Oh, there is absolutely a purpose in an immensely powerful cosmic evil. I can see that easily. What gets me about the "not conflating archfiends and gods" is that, well, that was commonly the case. Beings like Belial and Pazuzu and others were gods of other cultures, that the records we have now call "demons" because they were the gods of those people's enemies. The monster Python that Apollo slays to free Delphi is actually a protector God of the Minoan people, to give another example.

So, with synectrism and other such factors, it actually makes a lot of sense. Because the majority of the beings whose names we associate with demons and devils were gods, just other people's gods. The idea that Archfiends are just evil gods is rooted in this same concept.

The 2e Planescale MC says that that night hags are always willing to trade for knowledge and magic, and for certain favors: "lower planar powers ... agree to not enter night hag territories" and "liches destroy creatures who refuse to trade with hags" in exchange for larvae." I imagine there's plenty of other things that can be traded as well--services, slaves, and so forth.

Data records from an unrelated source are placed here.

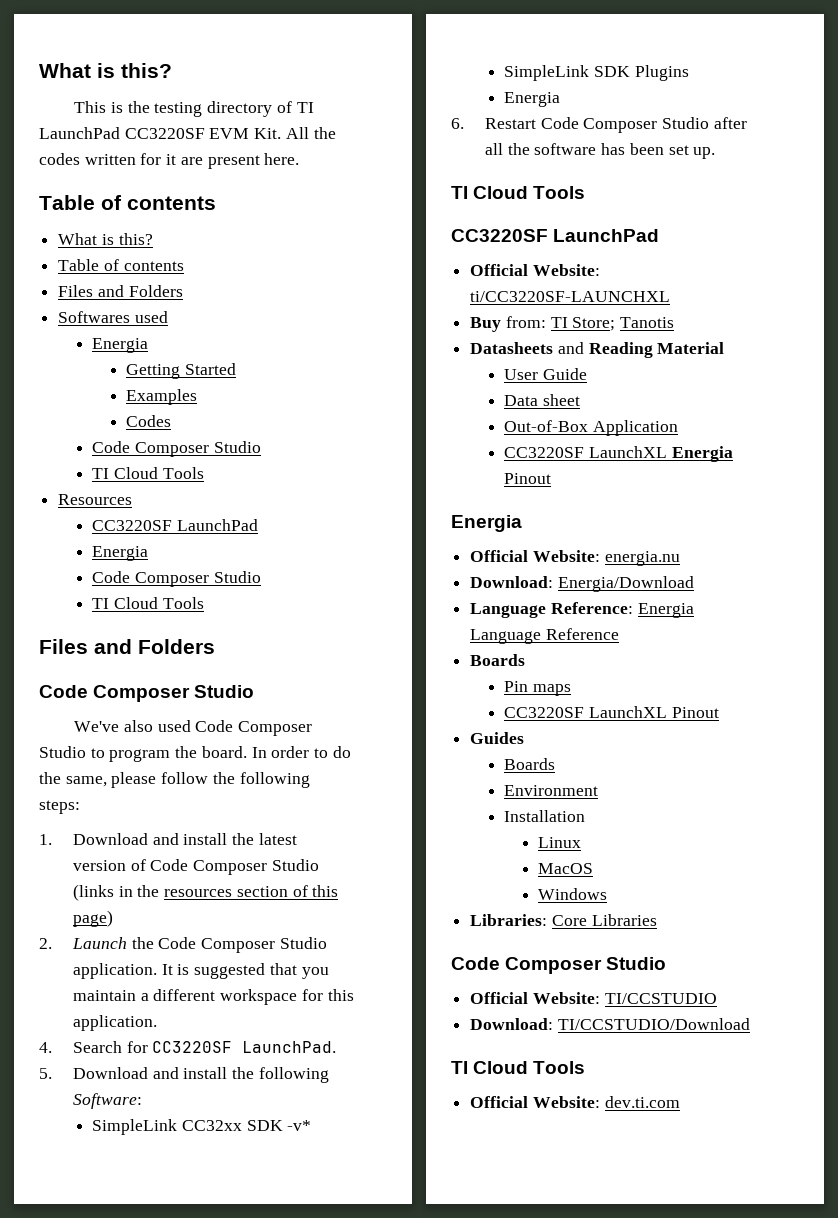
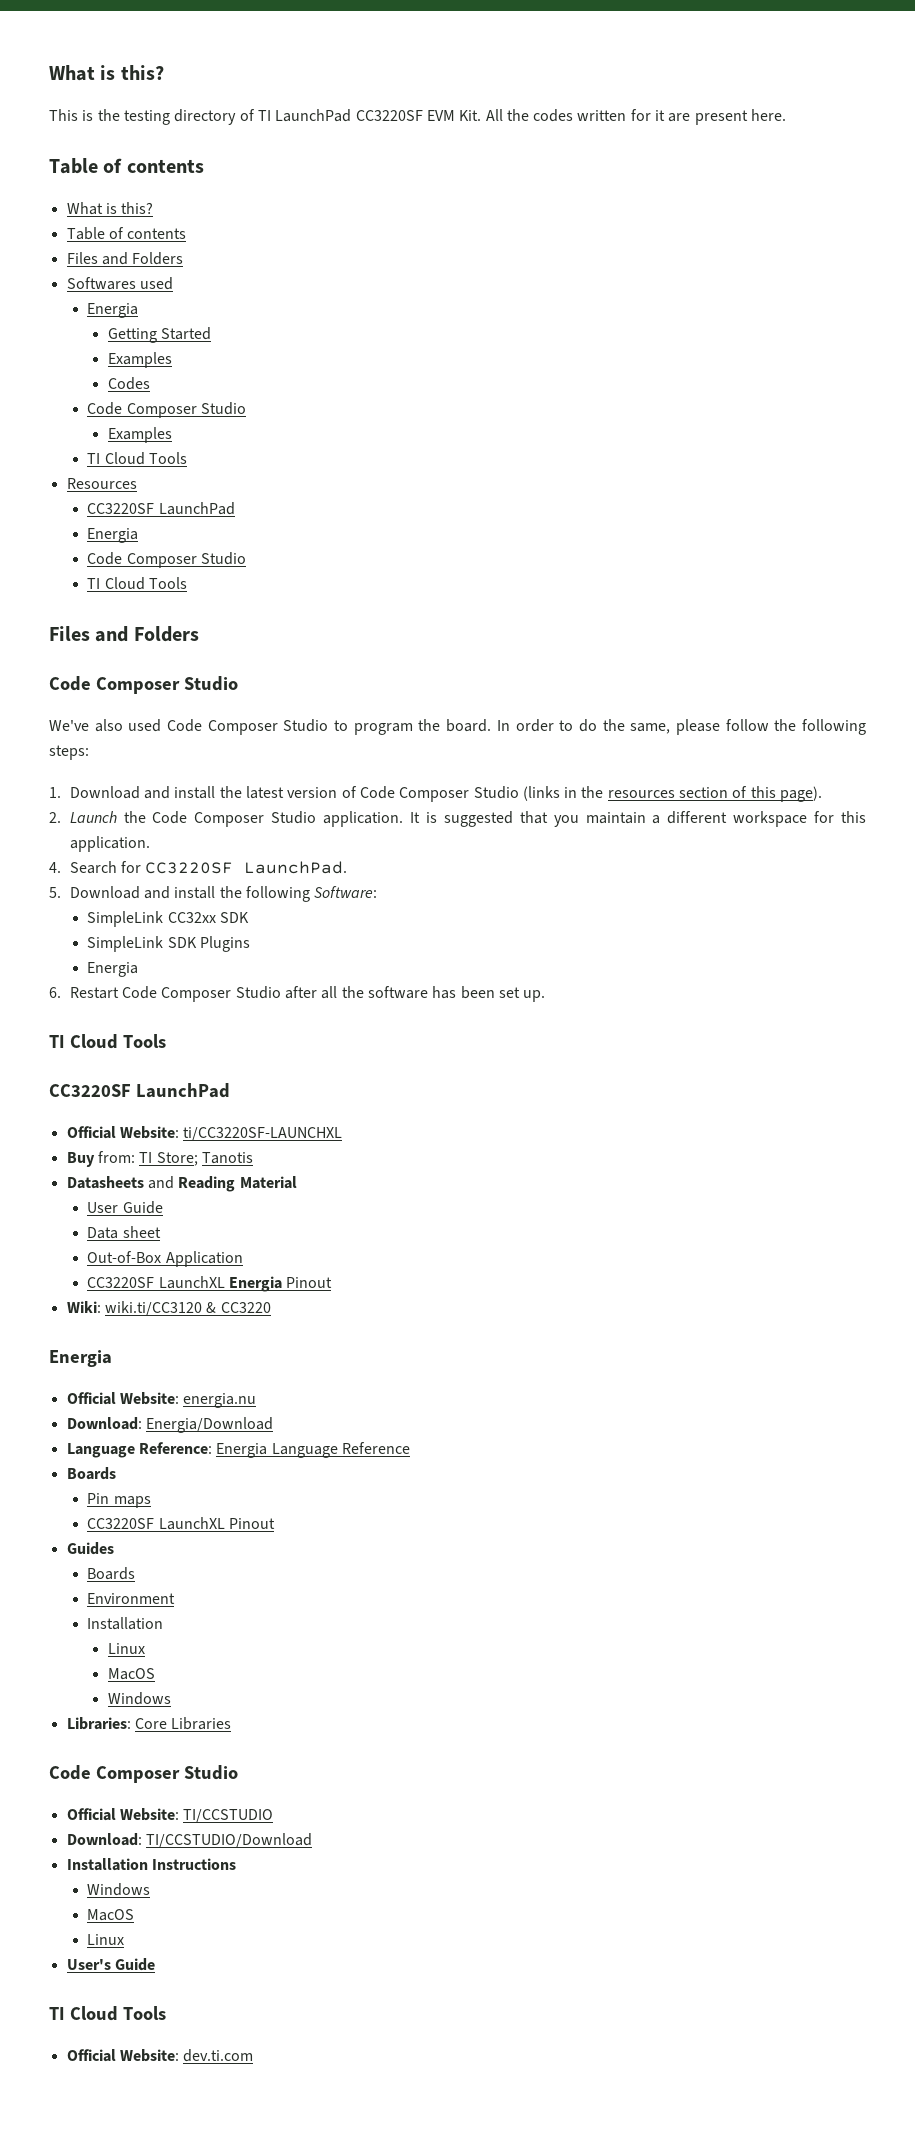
  Codes
  Code Composer Studio
+ Examples
- 1. Download and install the latest version of Code Composer Studio (links in the resources section of this page)
+ 1. Download and install the latest version of Code Composer Studio (links in the resources section of this page).
- SimpleLink CC32xx SDK -v*
+ SimpleLink CC32xx SDK
+ Wiki: wiki.ti/CC3120 & CC3220
+ Installation Instructions
+ Windows
+ MacOS
+ Linux
+ User's Guide

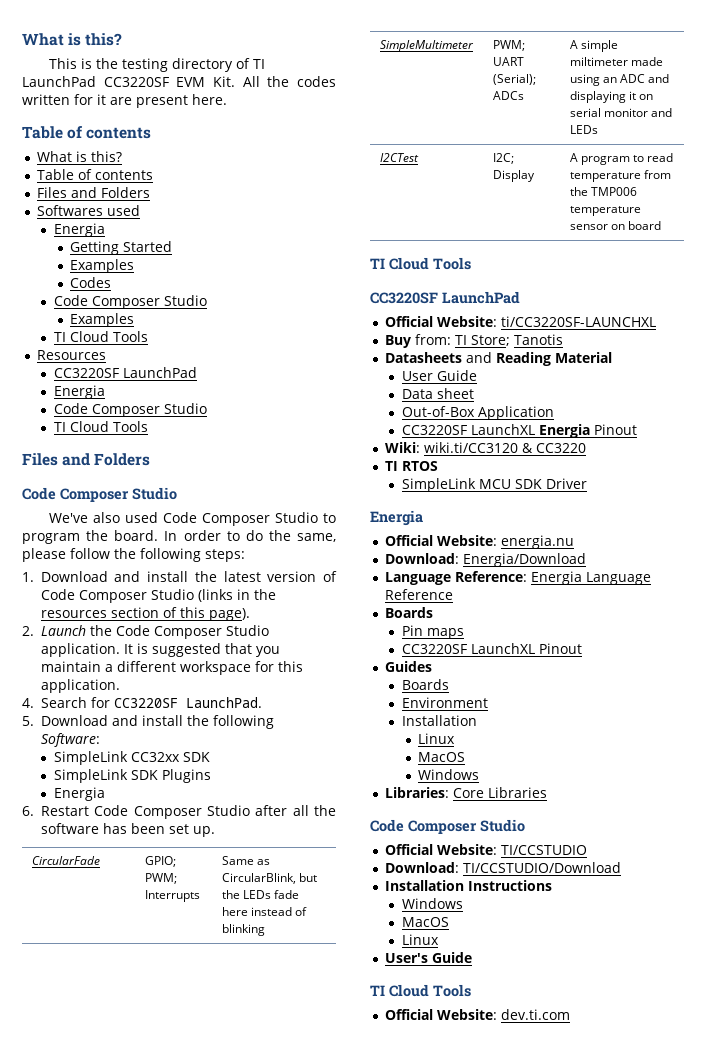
+ CircularFade | GPIO; PWM; Interrupts | Same as CircularBlink, but the LEDs fade here instead of blinking
+ SimpleMultimeter | PWM; UART (Serial); ADCs | A simple miltimeter made using an ADC and displaying it on serial monitor and LEDs
+ I2CTest | I2C; Display | A program to read temperature from the TMP006 temperature sensor on board
+ TI RTOS
+ SimpleLink MCU SDK Driver

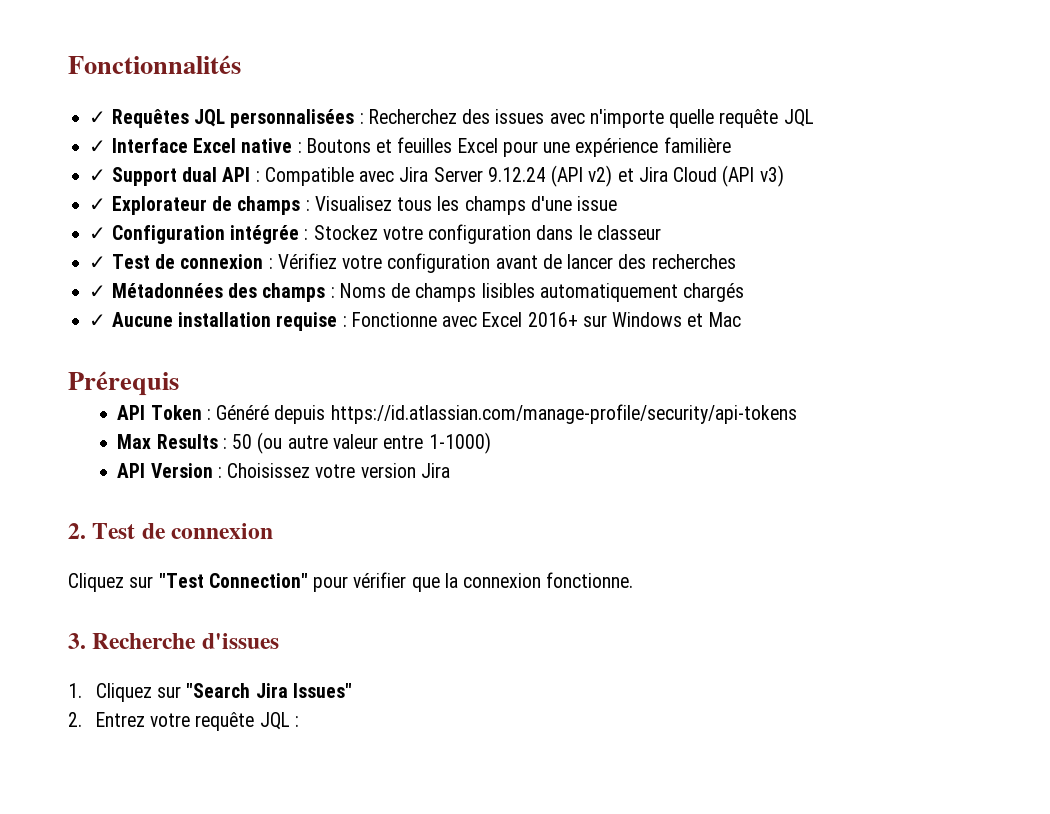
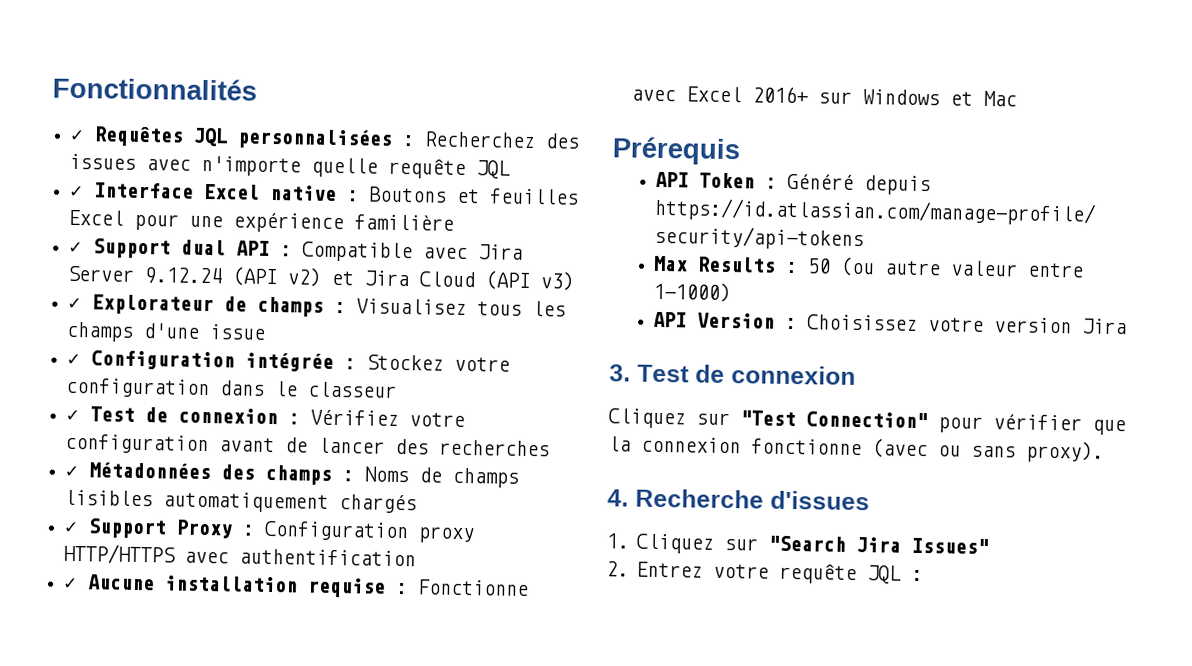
+ ✓ Support Proxy : Configuration proxy HTTP/HTTPS avec authentification
- 2. Test de connexion
+ 3. Test de connexion
- Cliquez sur "Test Connection" pour vérifier que la connexion fonctionne.
- 3. Recherche d'issues
+ Cliquez sur "Test Connection" pour vérifier que la connexion fonctionne (avec ou sans proxy).
+ 4. Recherche d'issues

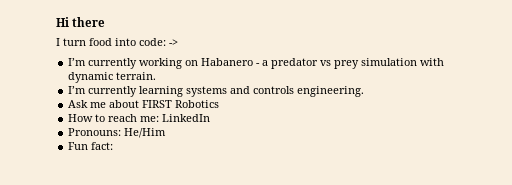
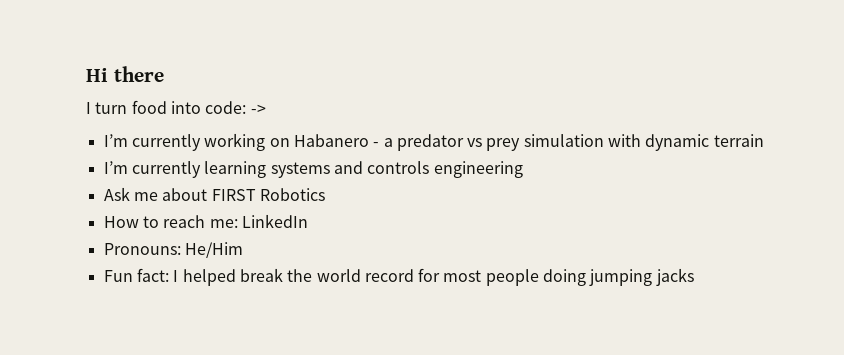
- I’m currently working on Habanero - a predator vs prey simulation with dynamic terrain.
+ I’m currently working on Habanero - a predator vs prey simulation with dynamic terrain
- I’m currently learning systems and controls engineering.
+ I’m currently learning systems and controls engineering
- Fun fact:
+ Fun fact: I helped break the world record for most people doing jumping jacks

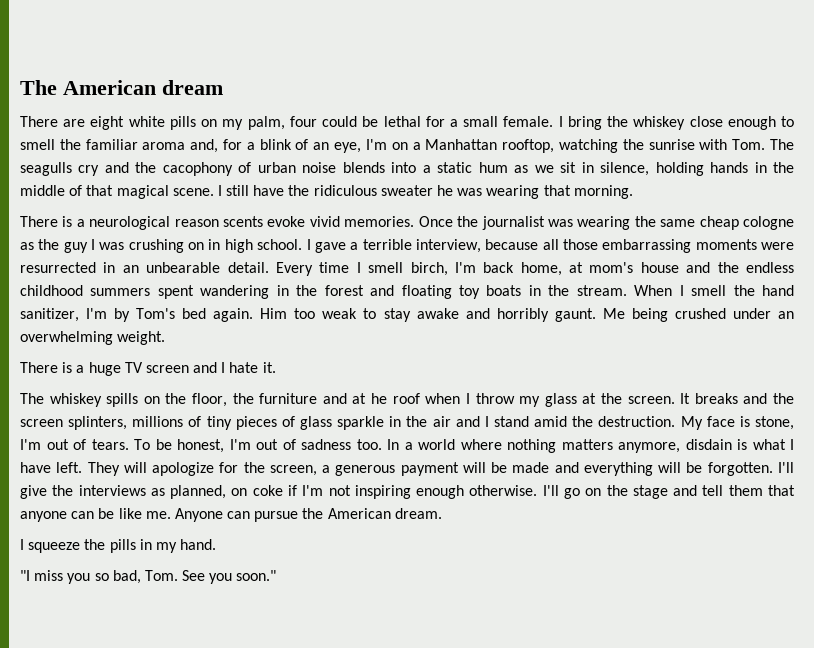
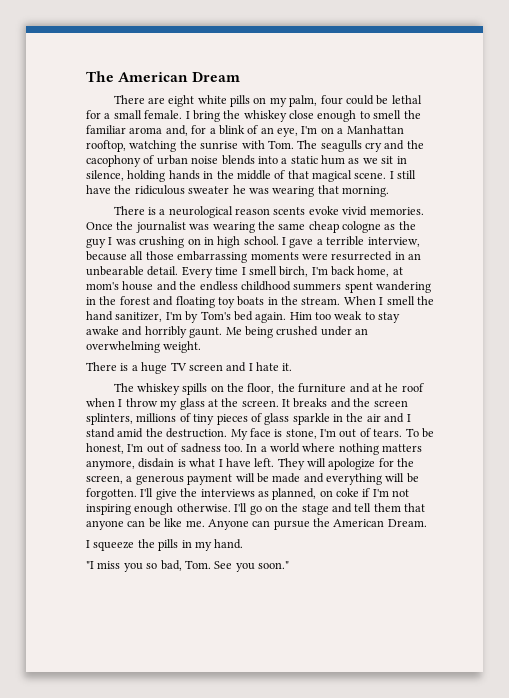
- The American dream
+ The American Dream
- Anyone can pursue the American dream.
+ Anyone can pursue the American Dream.

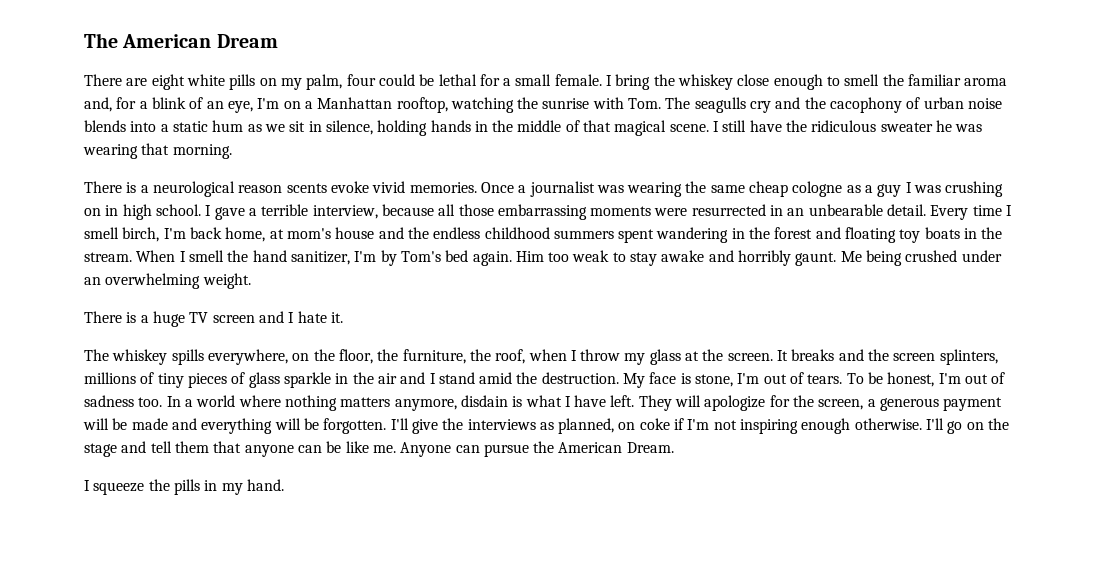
- Once the journalist was wearing the same cheap cologne as the guy I was crushing on in high school.
+ Once a journalist was wearing the same cheap cologne as a guy I was crushing on in high school.
- The whiskey spills on the floor, the furniture and at he roof when I throw my glass at the screen.
+ The whiskey spills everywhere, on the floor, the furniture, the roof, when I throw my glass at the screen.
- "I miss you so bad, Tom. See you soon."

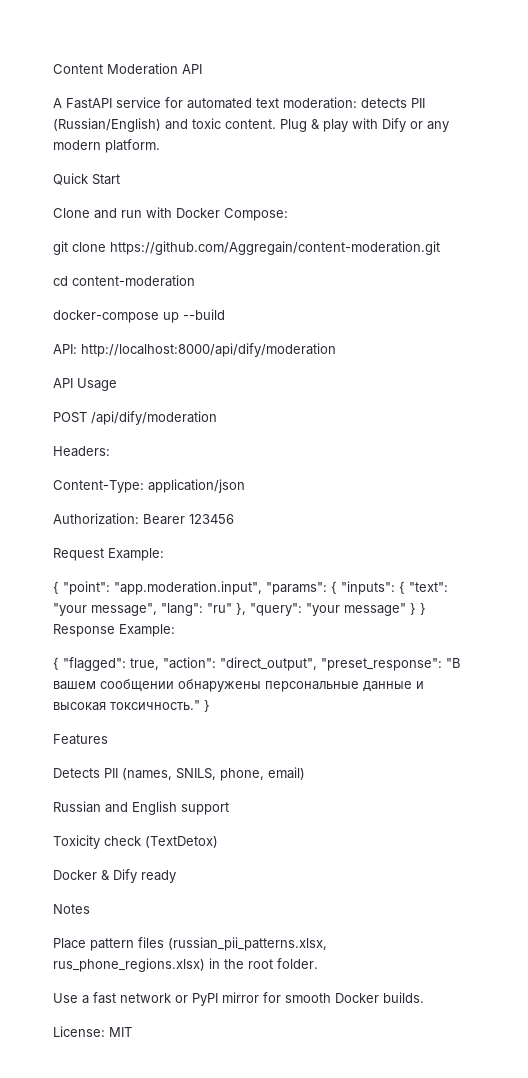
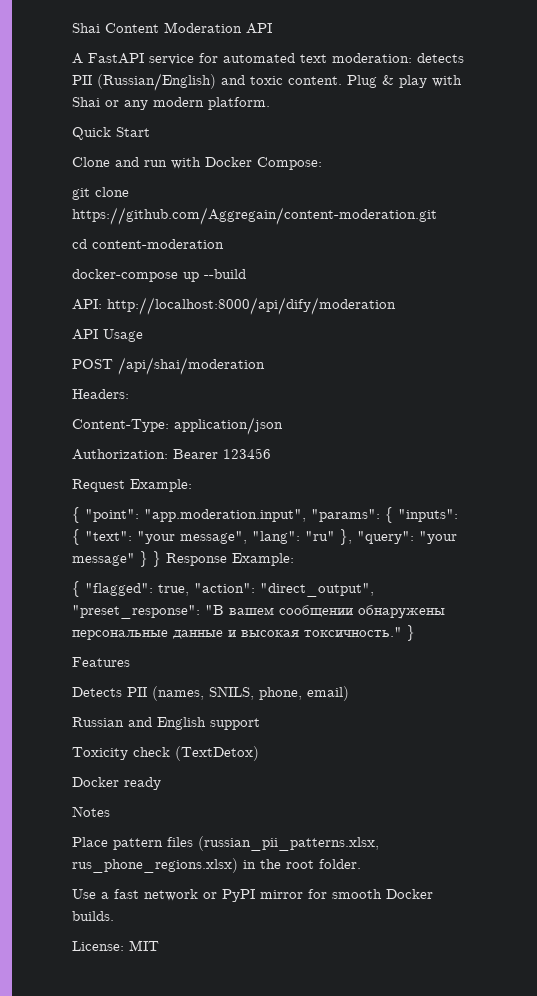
- Content Moderation API
+ Shai Content Moderation API
- Plug & play with Dify or any modern platform.
+ Plug & play with Shai or any modern platform.
- POST /api/dify/moderation
+ POST /api/shai/moderation
- Docker & Dify ready
+ Docker ready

Also, it doesn't seem like night hags have to search all that hard for larva. They're listed as having the frequency Common and the organization Masses, and the flavor text for the entry had some adventurer encounter a night hag with a herd of several thousand larvae. (The 2e entries for both night hags and larva have tons of plot hooks. I miss the 2e monster writeups.)

We also don't know the exchange rate. For all we know, a potion of healing might be worth one larva. Or a dozen larvae. Healing might be hard to come by in the lower planes.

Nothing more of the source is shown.